Posted on March 7, 2012 by Robert Rose

I’ve recently been privileged to teach content marketing workshops at a few large, Fortune 500, enterprise organizations. As it turns out – because content marketing is a new process that many organizations are trying to implement, I often start with a piece on building a business case for “innovation” that Joe and I wrote at the beginning of our book Managing Content Marketing.

Innovation is a topic that, quite frankly, I really love – and was glad to put into the workshop – but I thought it would go largely unnoticed in the larger scheme of assembling a repeatable, scalable and measurable process to put content marketing into the organization.

Well – as it turns out – it seems to be one of the most popular parts of the workshop and it seems to be really resonating with people. So.. okay…. if that’s the way it’s gonna be – let’s rock and roll…

“New” Comes From Your Imagination – Not Analytics

There’s an old saying of Peter Drucker and made popular by any number of management consulting firms that says “if you can’t measure it, you can’t manage it.” I’ve also heard this get bastardized into “if you can’t measure it, it doesn’t count” – and other types of nonsense.

Yup – I said it. Nonsense. With a capital NON.

Now, don’t get me wrong… I love Peter Drucker – and quote him with great frequency. But I can’t get behind that one at all.

Myopic management by measurement is comforting indeed – and (especially these days) it’s what allows us to look into our past and grade ourselves to hopefully PROVE to the world/our boss/our board/our colleagues (pick your poison) that what we’re doing NOW is somehow more valuable than what we did yesterday.  Here’s a helpful safety tip: with that strategy it doesn’t matter who you are -  you eventually hit a ceiling.

Now, let me be very clear: I’m not suggesting that we shouldn’t measure our marketing efforts (more on this in a minute). But I am suggesting that in order for us to remain innovative and build new and innovative practices like content marketing into our businesses – that we should not solely rely on previous measurements as our way to manage our efforts and predict the future.

In one very large, Fortune 500 organization I worked with recently – they were entirely limited to mapping their marketing planning future by looking at their previous success and failures (and they were heavy into metrics) – and creating predictive forecasts based on those numbers. In other words – the only thing they could EVER hope for was a future that was the same as (or perhaps incrementally better) than the past.

I asked “what happens if unexpected forces” completely “F UP” your forecast. The response: “well that’s unpredictable isn’t it?”.

Yes it is – and it locks you into a future that will never be anything different than your past.

Now, again, I’m not suggesting that we shouldn’t measure our marketing efforts. Measuring what’s important is critical to creating insight that helps us iteratively improve our processes and get better at what we do.

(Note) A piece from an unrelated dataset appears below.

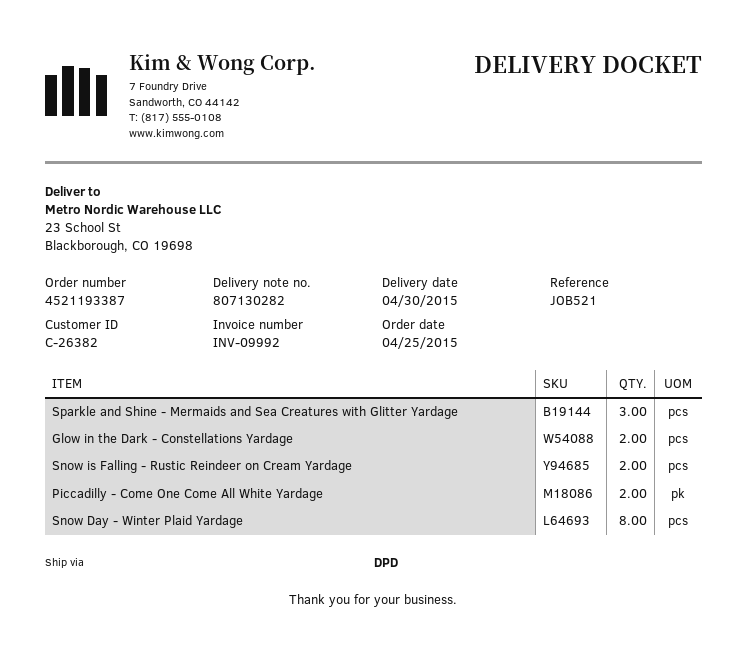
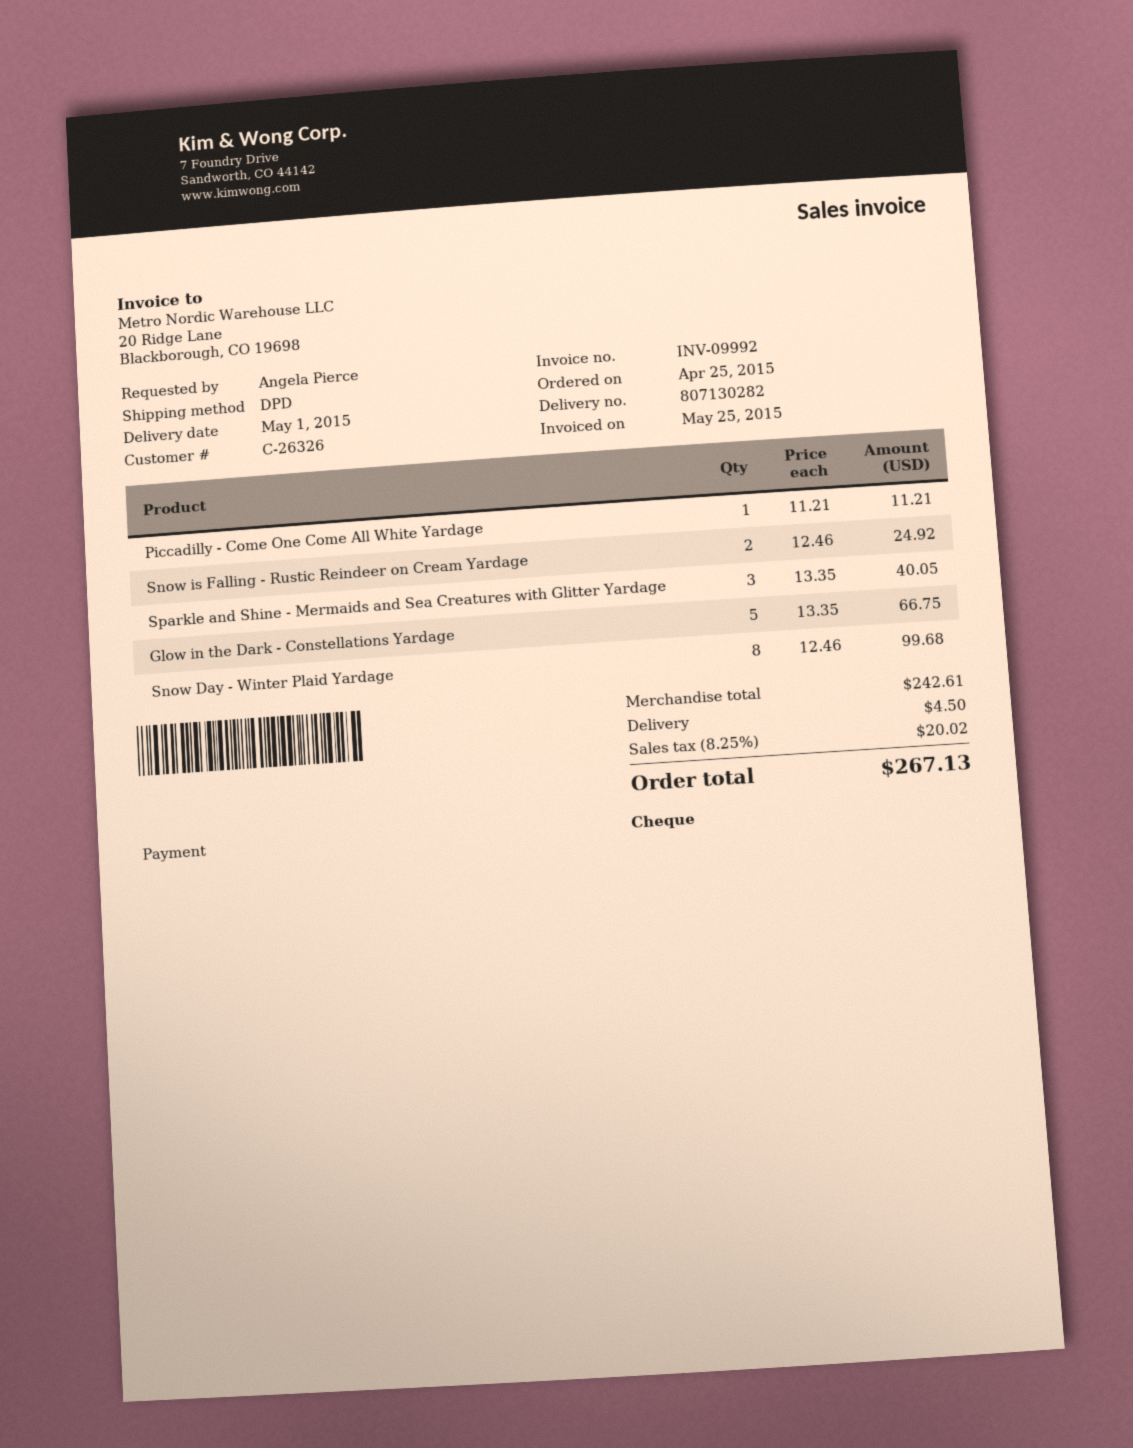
delivery date: 2015-04-30 -> 2015-05-01
customer number: C-26382 -> C-26326
Glow in the Dark - Constellations Yardage: 2 -> 5
Piccadilly - Come One Come All White Yardage: 2 -> 1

That’s the critical and important point. If we use measurement/analytics to help us optimize our process – and that gives us the freedom to imagine a much different future – and make changes – then measurement is helpful. On the other hand – if its only use is to prove that we’re continually moving “up and to the right” – then it’s nonsense. Again, with a capital NON.

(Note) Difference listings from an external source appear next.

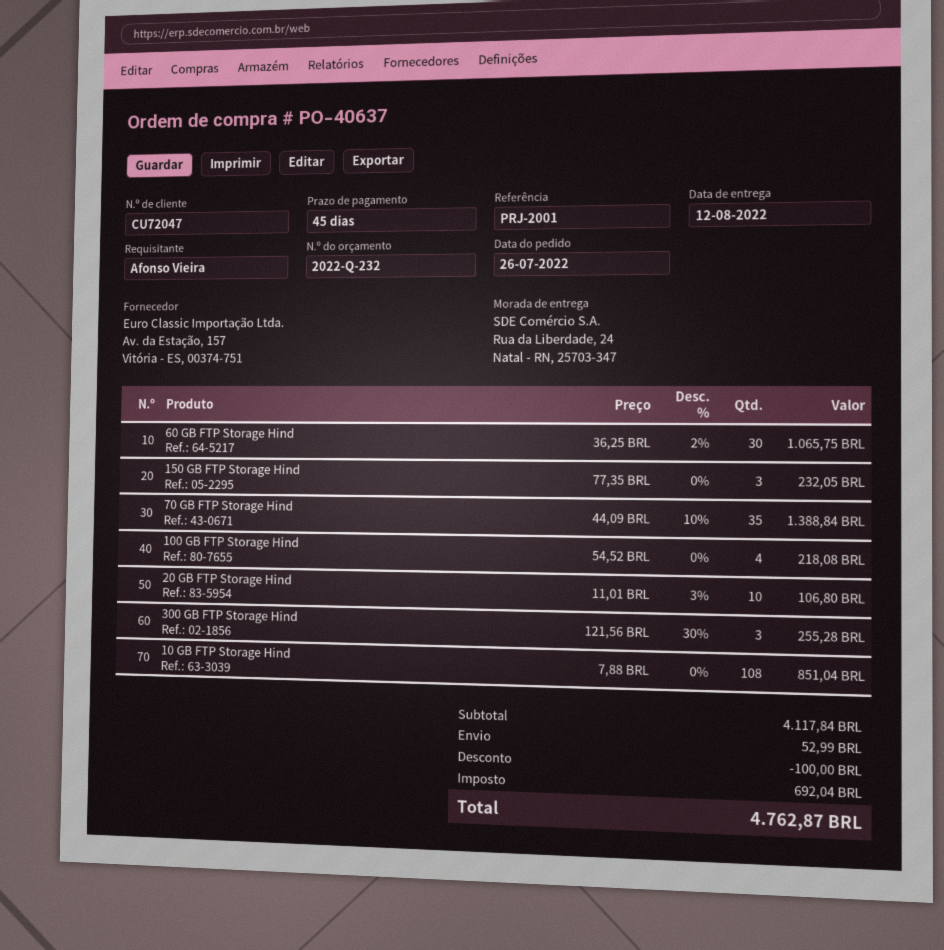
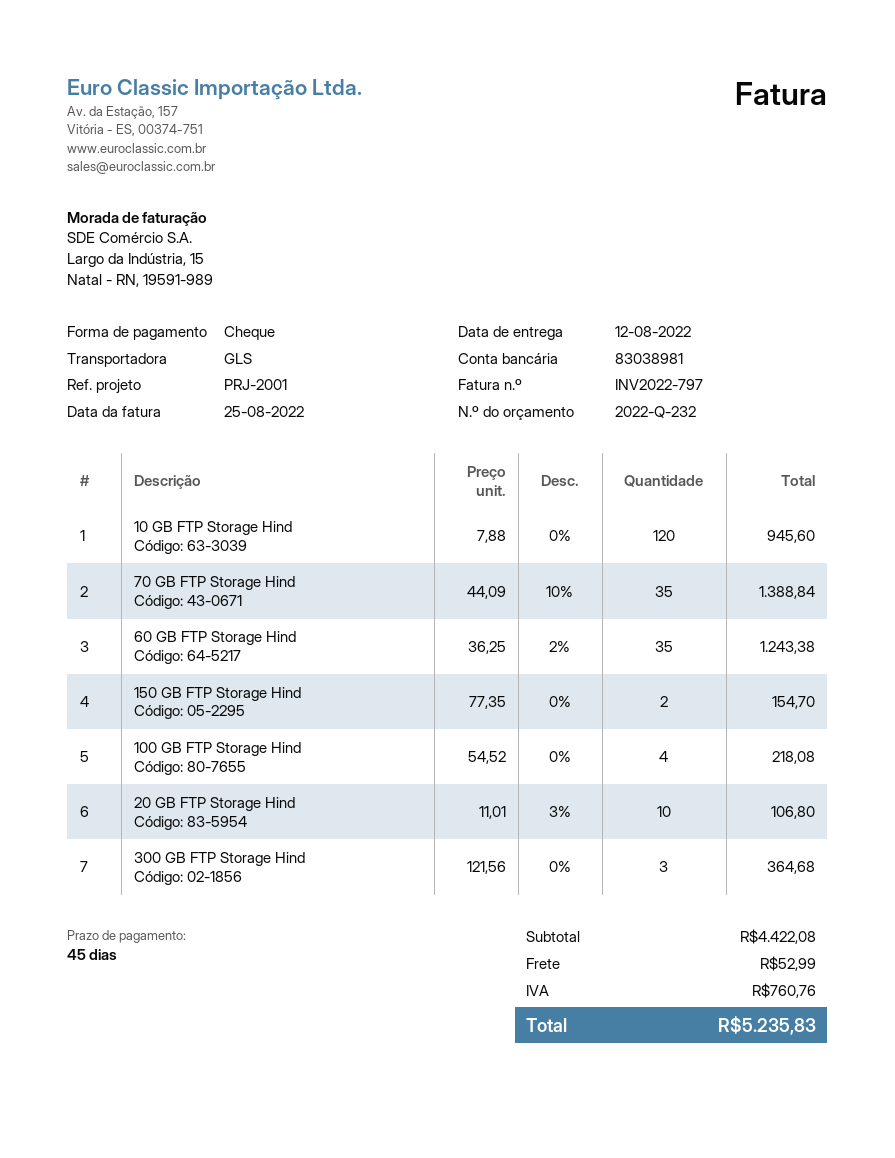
60 GB FTP Storage Hind: 30 x 36.25 - 2% = 1065.75 -> 35 x 36.25 - 2% = 1243.38
150 GB FTP Storage Hind: 3 x 77.35 = 232.05 -> 2 x 77.35 = 154.70
300 GB FTP Storage Hind: 3 x 121.56 - 30% = 255.28 -> 3 x 121.56 = 364.68
10 GB FTP Storage Hind: 108 x 7.88 = 851.04 -> 120 x 7.88 = 945.60
subtotal: 4117.84 -> 4422.08
discount: 100.00 -> none
tax: 692.04 -> 760.76
total: 4762.87 -> 5235.83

If You Can Dream It You Can Make It Real

If you’ve read this blog, or heard me speak, you’ve often heard me say that differentiation is telling a different story – not the same one incrementally better.

In order to successfully implement a NEW content marketing process – we have to look well beyond our past – and imagine the future and bring it into our present. It’s about telling a different story – or a unique story – and it’s often one that will be radically different than what we’ve done before.

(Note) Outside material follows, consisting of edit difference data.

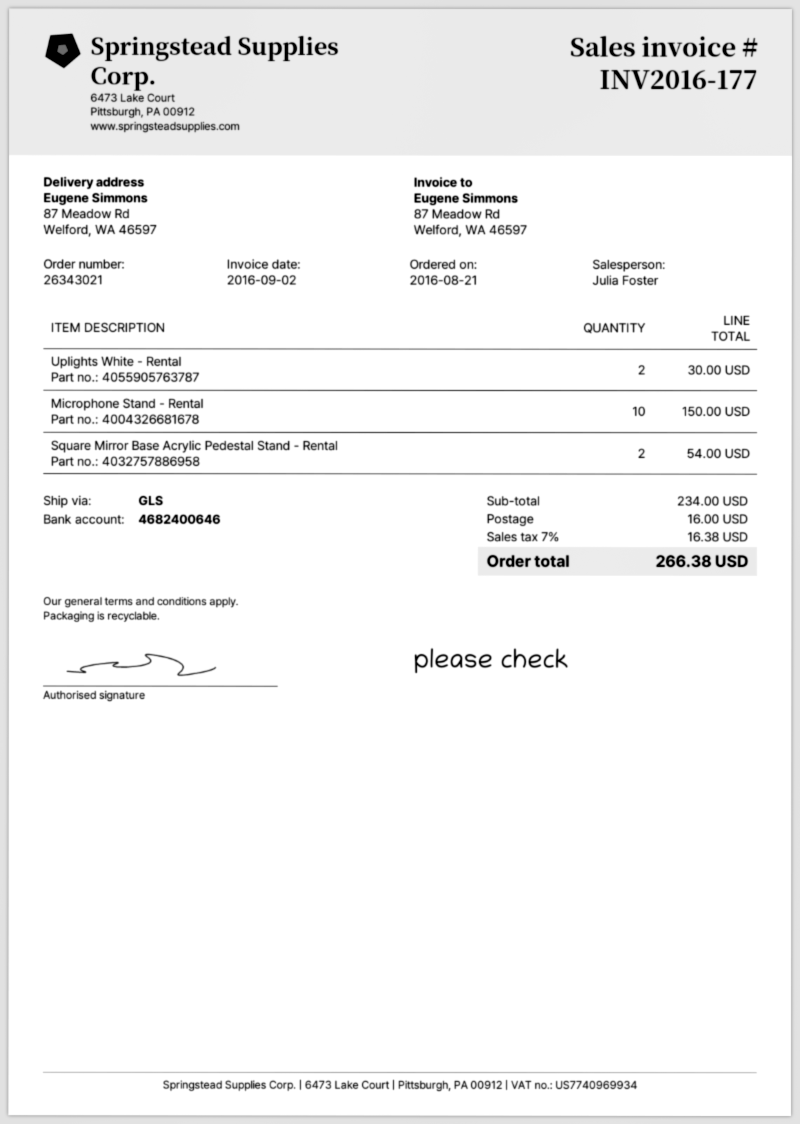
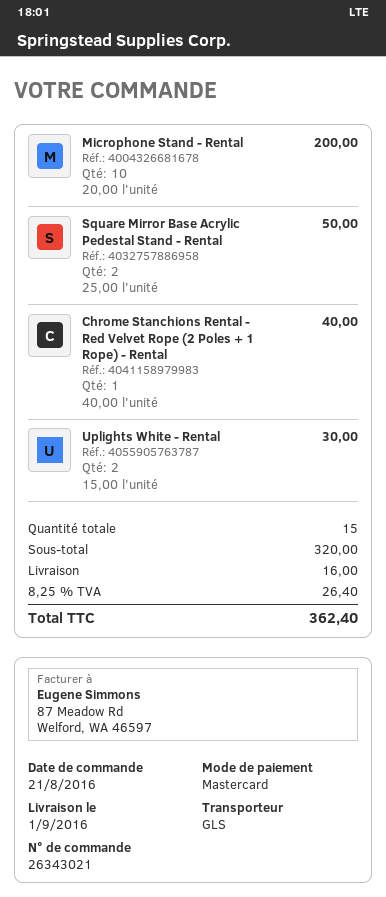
Microphone Stand - Rental: 10 for 150.00 -> 10 for 200.00
Square Mirror Base Acrylic Pedestal Stand - Rental: 2 for 54.00 -> 2 for 50.00
Chrome Stanchions Rental - Red Velvet Rope (2 Poles + 1 Rope) - Rental: none -> 1 for 40.00
subtotal: 234.00 -> 320.00
tax: 7% = 16.38 -> 8.25% = 26.40
total: 266.38 -> 362.40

New ideas are inherently based on our future – not on the past. When we dream up an innovative – or new idea or process – as much as we’d like to think it came from the past – it didn’t. It came from our imagination looking into the future – the “what could be” – and pulling into our present.

Let’s say you have that amazing new idea for a campaign, or a blog post, or a content marketing program – or even a new business idea. Certainly it’s informed by your history, your experience, your knowledge – but the new idea COMES from the future. You imagine the world with that new idea as a reality – and that’s what ultimately convinces you that it’s a good idea to begin with.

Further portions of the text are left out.